The widespread increase was supported by a burst of activity at car dealerships, where sales jumped 2.2%. Gasoline sales fell 2.7% as prices at the pump fell from previous highs, although they remain 37% higher than they were in April 2021. The Department of Commerce also revised its March numbers up from 0.5% growth to 1.4%.

Analysts said steady increases in sales in recent months suggest consumers are weathering inflationary headwinds.

“The desire to spend is strong among American consumers. … Americans have broken the shackles of covid and are not coming back,” said Jamie Cox, managing partner of Harris Financial Group.

Inflation eased slightly in April, with prices rising 0.3% from the previous month, according to the Bureau of Labor Statistics. But prices remain at their highest level in 40 years after climbing 8.3% a year ago.

The Federal Reserve has raised interest rates twice this year in an effort to quell inflation, and five more hikes are expected. Rising rates have been a major drag on stock markets this year, but strong consumer spending momentum suggests the economy can withstand any jolt, analysts said.

“Numbers like this call into question any forecast of a 2022 recession in the United States,” Cox said.

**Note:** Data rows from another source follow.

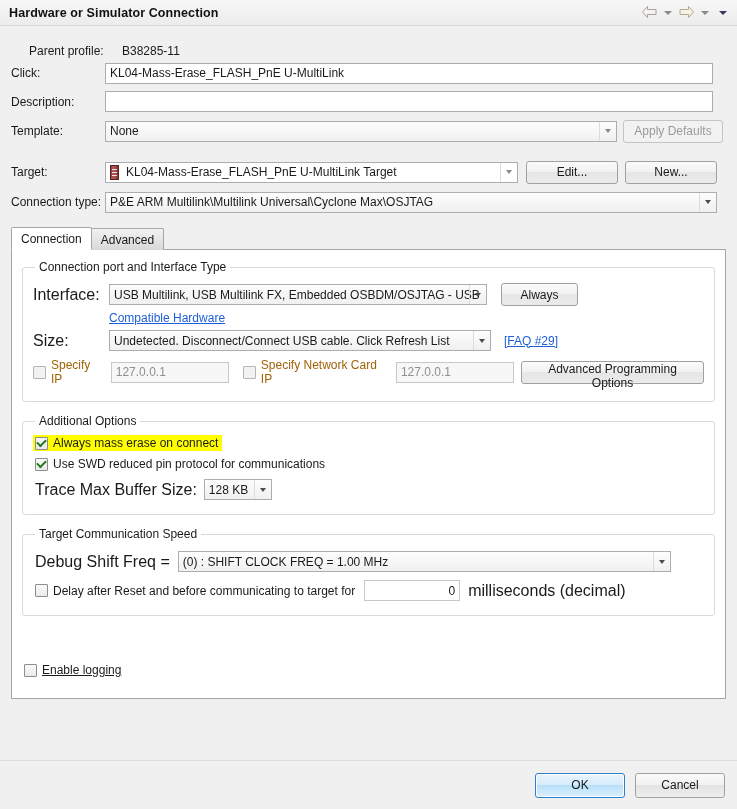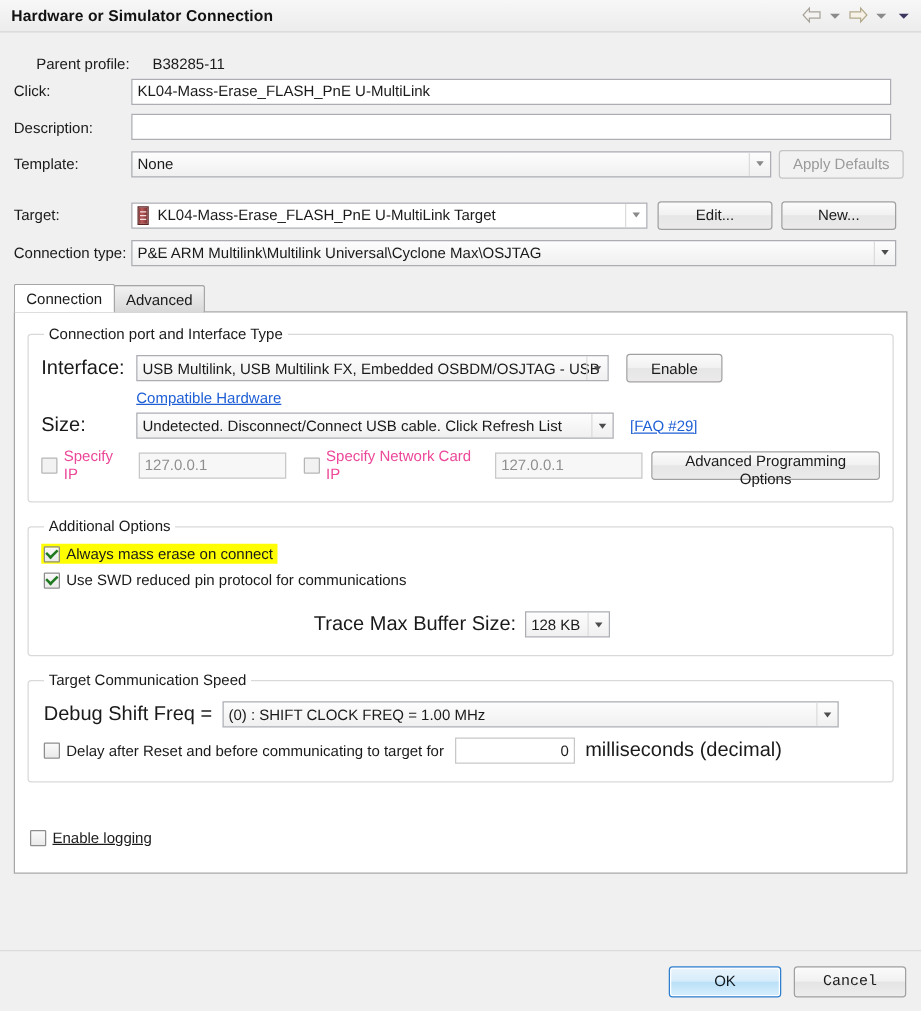--- a/index.html
+++ b/index.html
@@ -169,21 +169,21 @@
     content: "";
     display: block;
     width: 7px; height: 4px;
     border-left: 2px solid #1f7a1f;
     border-bottom: 2px solid #1f7a1f;
     transform: rotate(-45deg);
     margin-top: -2px;
   }
   .cb.disabled { background: #f2f2f2; border-color: #b5b5b5; }
   .cbrow { display: flex; align-items: center; gap: 5px; }
-  .cbrow.dim { color: #ec4899; }
+  .cbrow.dim { color: #a16207; }
   .highlight { background: #ffff00; padding: 1px 4px 1px 2px; }
 
   
   .dev-icon {
     width: 9px; height: 15px;
     background: linear-gradient(to right,#8f3b3b,#b95a5a 35%,#7d3030);
     border: 1px solid #5c2323;
     display: inline-block;
     position: relative;
     flex: 0 0 9px;
@@ -209,21 +209,21 @@
     border-radius: 3px;
     background: linear-gradient(to bottom, #eaf4fd 0%, #d6ecfb 48%, #b9e0f8 50%, #d8effc 100%);
     box-shadow: inset 0 0 0 1px #ffffff;
     font-size: 12px; color: #11191f;
   }
   .btn-cancel {
     width: 90px; height: 25px;
     border: 1px solid #a0a0a0;
     border-radius: 3px;
     background: linear-gradient(to bottom, #fbfbfb 0%, #f1f1f1 48%, #e4e4e4 50%, #ededed 100%);
-    font-size: 12px; color: #1a1a1a; font-family: Liberation Mono, monospace;
+    font-size: 12px; color: #1a1a1a;
   }
 </style>
 </head>
 <body>
 
 <div class="dialog">
 
   <div class="titlebar">
     <span class="title-text">Hardware or Simulator Connection</span>
     <div class="nav-icons">
@@ -312,21 +312,21 @@
       <legend>Connection port and Interface Type</legend>
 
       <div class="fieldrow">
         <span class="flabel" style="width:76px;">Interface:</span>
         <div class="combo" style="width:378px;">
           <span>USB Multilink, USB Multilink FX, Embedded OSBDM/OSJTAG - USB</span>
           <span class="arrowbox flat">
               <span class="tri-down"></span>
             </span>
         </div>
-        <button class="btn" style="width:77px;margin-left:14px;">Enable</button>
+        <button class="btn" style="width:77px;margin-left:14px;">Always</button>
       </div>
 
       <div class="fieldrow" style="margin:2px 0 4px 0;">
         <span style="width:76px;"></span>
         <a class="link">Compatible Hardware</a>
       </div>
 
       <div class="fieldrow">
         <span class="flabel" style="width:76px;">Size:</span>
         <div class="combo" style="width:382px;">
@@ -365,21 +365,21 @@
         </div>
       </div>
 
       <div class="fieldrow" style="margin:3px 0 8px 2px;">
         <div class="cbrow">
           <span class="cb checked"></span>
           <span>Use SWD reduced pin protocol for communications</span>
         </div>
       </div>
 
-      <div class="fieldrow" style="margin:18px 0 4px 2px;justify-content:center;">
+      <div class="fieldrow" style="margin:8px 0 4px 2px;">
         <span class="flabel" style="margin-right:7px;">Trace Max Buffer Size:</span>
         <div class="combo" style="width:68px;">
           <span>128 KB</span>
           <span class="arrowbox flat">
               <span class="tri-down"></span>
             </span>
         </div>
       </div>
     </fieldset>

Home Depot and Walmart, two retail leaders, reported mixed financial results. The hardware and home goods chain posted its best-ever first-quarter results as home improvement sales boosted quarterly revenue to $38.9 billion, an increase of 3.8% compared to last year.

“The strong performance in the quarter is even more impressive as we were comparing against last year’s historic growth and faced a slower start to spring this year,” Chief Executive Tad Decker said in a press release.

Walmart saw revenue rise 2.4% to $141.6 billion for the quarter, but the company’s preferred profit measure fell nearly 0.9%. Its adjusted earnings per share came in at $1.30, missing Wall Street expectations by 18 cents, according to Refinitiv data reported by CNBC.

Chief executive Doug McMillon said the results reflect the “unusual” business environment as the company struggled to navigate the swings in the economy caused by the pandemic.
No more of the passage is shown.